Federal spending plays a significant role in state budgets and economies. In recent years, the percentage of state revenues coming from Washington, D.C., to the states has fluctuated, largely due to the end of American Recovery and Reinvestment Act—or stimulus—dollars and the implementation of the Affordable Care Act.

Learn more about the Federal Agenda and the States in the Jan/Feb 2016 issue of CSG’s Capitol Ideas Magazine.

Year-Over-Year Growth in Federal Spending to States

According to the National Association of State Budget Officers, federal funds to states grew slightly in fiscal year 2011, fell in fiscal years 2012 and 2013, and then grew again in fiscal year 2014. For fiscal year 2015, it is estimated that federal spending will jump by 12.2 percent over 2014 levels—almost exclusively due to increased spending on Medicaid (fiscal 2015 was the first full year of the optional Medicaid expansion under the Affordable Care Act).

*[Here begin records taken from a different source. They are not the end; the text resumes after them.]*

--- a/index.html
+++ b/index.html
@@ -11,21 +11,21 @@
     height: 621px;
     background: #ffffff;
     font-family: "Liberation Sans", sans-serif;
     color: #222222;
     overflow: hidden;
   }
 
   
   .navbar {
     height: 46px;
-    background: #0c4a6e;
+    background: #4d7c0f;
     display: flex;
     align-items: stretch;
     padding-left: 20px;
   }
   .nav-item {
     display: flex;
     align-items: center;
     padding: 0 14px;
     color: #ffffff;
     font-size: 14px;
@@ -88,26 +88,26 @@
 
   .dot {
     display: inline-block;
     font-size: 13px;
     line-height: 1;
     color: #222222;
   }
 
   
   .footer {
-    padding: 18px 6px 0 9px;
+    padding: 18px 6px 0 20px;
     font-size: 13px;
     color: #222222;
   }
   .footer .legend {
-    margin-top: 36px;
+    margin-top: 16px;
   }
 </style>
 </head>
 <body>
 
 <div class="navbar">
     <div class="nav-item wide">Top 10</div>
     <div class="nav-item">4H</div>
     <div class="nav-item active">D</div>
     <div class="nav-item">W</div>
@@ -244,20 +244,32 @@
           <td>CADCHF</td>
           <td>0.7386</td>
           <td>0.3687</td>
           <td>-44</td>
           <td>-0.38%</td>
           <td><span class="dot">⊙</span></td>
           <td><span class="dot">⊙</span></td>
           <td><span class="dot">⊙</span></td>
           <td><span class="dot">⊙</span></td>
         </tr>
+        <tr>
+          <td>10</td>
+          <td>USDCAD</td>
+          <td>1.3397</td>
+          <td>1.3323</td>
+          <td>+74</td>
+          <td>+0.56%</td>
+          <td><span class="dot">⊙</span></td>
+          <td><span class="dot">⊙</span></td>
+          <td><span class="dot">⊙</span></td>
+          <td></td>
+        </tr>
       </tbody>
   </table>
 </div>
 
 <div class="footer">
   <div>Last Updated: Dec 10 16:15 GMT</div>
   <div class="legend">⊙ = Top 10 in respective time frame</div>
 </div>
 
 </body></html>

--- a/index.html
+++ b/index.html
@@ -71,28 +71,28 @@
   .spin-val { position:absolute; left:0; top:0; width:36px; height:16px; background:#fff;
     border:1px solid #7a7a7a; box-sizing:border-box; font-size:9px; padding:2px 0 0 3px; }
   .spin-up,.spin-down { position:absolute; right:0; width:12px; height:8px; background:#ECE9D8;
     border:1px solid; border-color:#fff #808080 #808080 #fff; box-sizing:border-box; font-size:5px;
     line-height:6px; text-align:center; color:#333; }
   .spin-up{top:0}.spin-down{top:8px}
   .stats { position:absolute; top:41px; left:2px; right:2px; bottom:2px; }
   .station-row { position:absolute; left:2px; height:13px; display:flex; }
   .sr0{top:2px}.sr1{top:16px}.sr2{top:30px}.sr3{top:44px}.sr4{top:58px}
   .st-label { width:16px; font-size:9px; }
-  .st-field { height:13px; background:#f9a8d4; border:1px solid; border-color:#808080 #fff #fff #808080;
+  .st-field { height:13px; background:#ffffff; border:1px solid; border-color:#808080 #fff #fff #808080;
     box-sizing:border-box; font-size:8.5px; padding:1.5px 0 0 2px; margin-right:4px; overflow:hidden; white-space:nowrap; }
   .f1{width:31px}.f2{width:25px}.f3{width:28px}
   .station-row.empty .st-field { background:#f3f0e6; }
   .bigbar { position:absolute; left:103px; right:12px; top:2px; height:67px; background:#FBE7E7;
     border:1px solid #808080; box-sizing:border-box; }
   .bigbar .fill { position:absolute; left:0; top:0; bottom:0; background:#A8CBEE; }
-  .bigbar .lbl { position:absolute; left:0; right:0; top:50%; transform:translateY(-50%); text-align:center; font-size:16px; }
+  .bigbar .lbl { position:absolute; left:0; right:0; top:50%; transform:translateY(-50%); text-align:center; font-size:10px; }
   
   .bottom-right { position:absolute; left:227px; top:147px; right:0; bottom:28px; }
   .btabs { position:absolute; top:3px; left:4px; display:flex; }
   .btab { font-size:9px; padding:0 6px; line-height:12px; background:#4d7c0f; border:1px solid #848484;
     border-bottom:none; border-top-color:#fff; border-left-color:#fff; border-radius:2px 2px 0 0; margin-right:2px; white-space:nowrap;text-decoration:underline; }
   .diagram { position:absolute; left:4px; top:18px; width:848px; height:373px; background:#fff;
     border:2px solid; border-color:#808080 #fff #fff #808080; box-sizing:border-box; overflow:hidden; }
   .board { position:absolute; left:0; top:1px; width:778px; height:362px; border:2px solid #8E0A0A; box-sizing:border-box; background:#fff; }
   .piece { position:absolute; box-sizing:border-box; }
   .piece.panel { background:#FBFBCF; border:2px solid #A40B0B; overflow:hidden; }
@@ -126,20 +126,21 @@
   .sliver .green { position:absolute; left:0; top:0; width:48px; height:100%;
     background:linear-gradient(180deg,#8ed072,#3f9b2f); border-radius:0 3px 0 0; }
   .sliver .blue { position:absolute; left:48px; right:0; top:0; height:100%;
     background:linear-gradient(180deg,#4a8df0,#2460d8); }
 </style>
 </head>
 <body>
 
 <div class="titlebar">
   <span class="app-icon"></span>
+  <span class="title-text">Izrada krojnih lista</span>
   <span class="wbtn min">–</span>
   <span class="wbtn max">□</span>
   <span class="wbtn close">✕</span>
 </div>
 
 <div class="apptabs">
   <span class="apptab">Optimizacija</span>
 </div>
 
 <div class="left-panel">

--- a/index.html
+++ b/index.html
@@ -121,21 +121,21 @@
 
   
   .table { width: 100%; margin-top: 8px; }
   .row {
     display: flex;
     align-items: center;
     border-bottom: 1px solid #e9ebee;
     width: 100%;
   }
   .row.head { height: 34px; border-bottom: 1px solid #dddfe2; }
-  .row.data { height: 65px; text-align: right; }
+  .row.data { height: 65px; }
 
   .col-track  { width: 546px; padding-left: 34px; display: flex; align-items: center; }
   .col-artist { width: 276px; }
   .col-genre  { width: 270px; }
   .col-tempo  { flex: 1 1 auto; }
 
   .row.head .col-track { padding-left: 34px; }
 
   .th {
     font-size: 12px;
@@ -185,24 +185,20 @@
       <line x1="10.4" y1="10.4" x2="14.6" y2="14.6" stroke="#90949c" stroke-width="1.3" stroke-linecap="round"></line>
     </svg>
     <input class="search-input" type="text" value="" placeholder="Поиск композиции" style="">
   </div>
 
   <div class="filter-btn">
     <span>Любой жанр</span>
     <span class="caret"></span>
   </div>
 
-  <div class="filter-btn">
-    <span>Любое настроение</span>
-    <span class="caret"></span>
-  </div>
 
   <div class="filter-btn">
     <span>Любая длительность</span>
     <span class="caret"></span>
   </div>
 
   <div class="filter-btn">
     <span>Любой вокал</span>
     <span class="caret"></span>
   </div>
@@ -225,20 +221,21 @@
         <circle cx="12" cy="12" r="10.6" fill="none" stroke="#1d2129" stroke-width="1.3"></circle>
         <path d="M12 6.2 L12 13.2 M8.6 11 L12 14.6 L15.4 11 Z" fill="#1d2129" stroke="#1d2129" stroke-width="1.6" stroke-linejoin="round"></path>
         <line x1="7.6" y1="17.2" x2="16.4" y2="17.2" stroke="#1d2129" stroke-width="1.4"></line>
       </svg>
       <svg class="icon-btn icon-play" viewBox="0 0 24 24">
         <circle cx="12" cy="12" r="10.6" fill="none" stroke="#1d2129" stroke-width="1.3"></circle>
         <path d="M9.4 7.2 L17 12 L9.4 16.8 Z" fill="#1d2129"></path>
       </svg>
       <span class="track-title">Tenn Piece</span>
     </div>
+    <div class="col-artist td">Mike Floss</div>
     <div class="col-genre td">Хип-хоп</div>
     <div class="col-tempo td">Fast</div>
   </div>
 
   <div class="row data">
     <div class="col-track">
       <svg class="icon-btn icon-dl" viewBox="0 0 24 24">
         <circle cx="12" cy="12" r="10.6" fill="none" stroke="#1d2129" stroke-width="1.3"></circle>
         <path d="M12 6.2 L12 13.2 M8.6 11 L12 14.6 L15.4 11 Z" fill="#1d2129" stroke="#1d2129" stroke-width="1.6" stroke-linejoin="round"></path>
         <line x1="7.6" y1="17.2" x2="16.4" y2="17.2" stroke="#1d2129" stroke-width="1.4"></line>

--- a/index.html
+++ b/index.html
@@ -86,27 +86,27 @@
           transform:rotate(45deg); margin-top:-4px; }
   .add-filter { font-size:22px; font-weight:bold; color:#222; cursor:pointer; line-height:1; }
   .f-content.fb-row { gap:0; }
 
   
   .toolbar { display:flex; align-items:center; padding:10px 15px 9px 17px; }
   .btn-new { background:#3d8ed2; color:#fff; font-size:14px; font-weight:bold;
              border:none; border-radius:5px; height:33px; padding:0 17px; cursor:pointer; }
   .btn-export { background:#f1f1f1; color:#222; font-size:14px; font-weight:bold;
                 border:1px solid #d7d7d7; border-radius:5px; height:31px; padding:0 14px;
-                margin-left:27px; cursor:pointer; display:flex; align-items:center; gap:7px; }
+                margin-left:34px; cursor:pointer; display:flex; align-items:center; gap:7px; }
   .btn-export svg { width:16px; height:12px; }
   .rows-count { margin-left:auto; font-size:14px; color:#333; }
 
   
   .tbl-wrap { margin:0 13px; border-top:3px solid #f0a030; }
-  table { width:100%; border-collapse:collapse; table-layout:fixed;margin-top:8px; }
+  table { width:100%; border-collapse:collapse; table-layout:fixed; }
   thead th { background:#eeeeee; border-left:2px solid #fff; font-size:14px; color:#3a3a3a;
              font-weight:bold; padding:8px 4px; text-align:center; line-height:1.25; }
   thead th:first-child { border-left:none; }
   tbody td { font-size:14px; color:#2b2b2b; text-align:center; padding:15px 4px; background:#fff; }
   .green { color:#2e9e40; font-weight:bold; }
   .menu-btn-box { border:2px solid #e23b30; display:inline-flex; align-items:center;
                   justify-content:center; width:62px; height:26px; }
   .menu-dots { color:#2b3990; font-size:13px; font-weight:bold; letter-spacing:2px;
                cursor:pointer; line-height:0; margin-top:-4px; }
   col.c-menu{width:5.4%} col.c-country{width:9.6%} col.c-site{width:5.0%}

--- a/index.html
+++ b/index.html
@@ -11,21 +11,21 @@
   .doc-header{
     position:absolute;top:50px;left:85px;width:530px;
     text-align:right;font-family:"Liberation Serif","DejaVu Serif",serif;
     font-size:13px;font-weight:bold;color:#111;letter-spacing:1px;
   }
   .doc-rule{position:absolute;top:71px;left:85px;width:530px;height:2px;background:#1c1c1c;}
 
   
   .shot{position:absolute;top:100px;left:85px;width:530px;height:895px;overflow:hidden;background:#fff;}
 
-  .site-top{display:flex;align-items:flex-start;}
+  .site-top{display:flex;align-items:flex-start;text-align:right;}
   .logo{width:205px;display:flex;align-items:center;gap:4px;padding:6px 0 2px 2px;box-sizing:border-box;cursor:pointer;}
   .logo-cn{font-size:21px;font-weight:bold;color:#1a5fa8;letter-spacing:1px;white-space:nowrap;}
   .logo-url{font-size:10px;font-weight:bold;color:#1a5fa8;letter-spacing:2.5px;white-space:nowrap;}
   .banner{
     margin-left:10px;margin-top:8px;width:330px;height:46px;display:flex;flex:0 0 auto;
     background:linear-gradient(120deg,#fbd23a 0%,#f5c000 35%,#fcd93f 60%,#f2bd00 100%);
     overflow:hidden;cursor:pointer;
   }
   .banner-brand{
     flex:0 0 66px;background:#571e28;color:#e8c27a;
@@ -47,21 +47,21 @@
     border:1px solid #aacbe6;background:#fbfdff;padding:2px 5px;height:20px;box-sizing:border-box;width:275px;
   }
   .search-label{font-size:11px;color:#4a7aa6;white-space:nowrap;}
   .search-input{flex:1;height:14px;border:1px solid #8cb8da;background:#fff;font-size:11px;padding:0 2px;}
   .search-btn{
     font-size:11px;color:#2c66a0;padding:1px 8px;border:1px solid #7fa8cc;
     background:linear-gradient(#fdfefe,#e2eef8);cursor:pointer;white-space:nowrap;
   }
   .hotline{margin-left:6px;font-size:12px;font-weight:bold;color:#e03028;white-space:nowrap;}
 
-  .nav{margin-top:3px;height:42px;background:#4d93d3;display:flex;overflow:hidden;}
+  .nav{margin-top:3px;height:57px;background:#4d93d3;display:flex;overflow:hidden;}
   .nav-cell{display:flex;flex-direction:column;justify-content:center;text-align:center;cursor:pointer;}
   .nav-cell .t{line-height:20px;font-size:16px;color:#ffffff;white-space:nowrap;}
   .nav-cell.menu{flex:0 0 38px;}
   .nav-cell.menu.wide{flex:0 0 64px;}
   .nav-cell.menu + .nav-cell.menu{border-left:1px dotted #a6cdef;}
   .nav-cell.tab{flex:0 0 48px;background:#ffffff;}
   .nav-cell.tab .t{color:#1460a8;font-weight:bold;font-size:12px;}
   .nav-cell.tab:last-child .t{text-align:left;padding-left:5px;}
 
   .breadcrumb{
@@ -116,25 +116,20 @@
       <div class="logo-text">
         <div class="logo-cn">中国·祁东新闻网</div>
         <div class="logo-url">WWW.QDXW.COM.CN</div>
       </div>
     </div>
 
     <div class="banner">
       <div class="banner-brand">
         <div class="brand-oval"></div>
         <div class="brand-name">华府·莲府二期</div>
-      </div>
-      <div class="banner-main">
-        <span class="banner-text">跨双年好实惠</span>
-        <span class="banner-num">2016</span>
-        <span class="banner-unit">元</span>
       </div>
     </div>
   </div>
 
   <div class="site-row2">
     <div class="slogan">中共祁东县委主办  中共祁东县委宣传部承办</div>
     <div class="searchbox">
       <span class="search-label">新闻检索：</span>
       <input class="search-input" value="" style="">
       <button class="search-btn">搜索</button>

Percent of State Revenues from Federal Dollars, FY 2000 – FY 2013

Federal dollars made up just under one-third of state revenues—30 percent—in fiscal year 2013, which is the most recent year for which data are available. That figure is down significantly from fiscal year 2010, at the height of the stimulus activity, when that percentage hit 35.5 percent.

Federal Per Capita Spending

On a per capita basis, federal spending in the states varied significantly in fiscal year 2013—from a low of $7,108 in Utah and $8,174 in Minnesota to a high of $16,710 in Virginia and $15,684 in Maryland.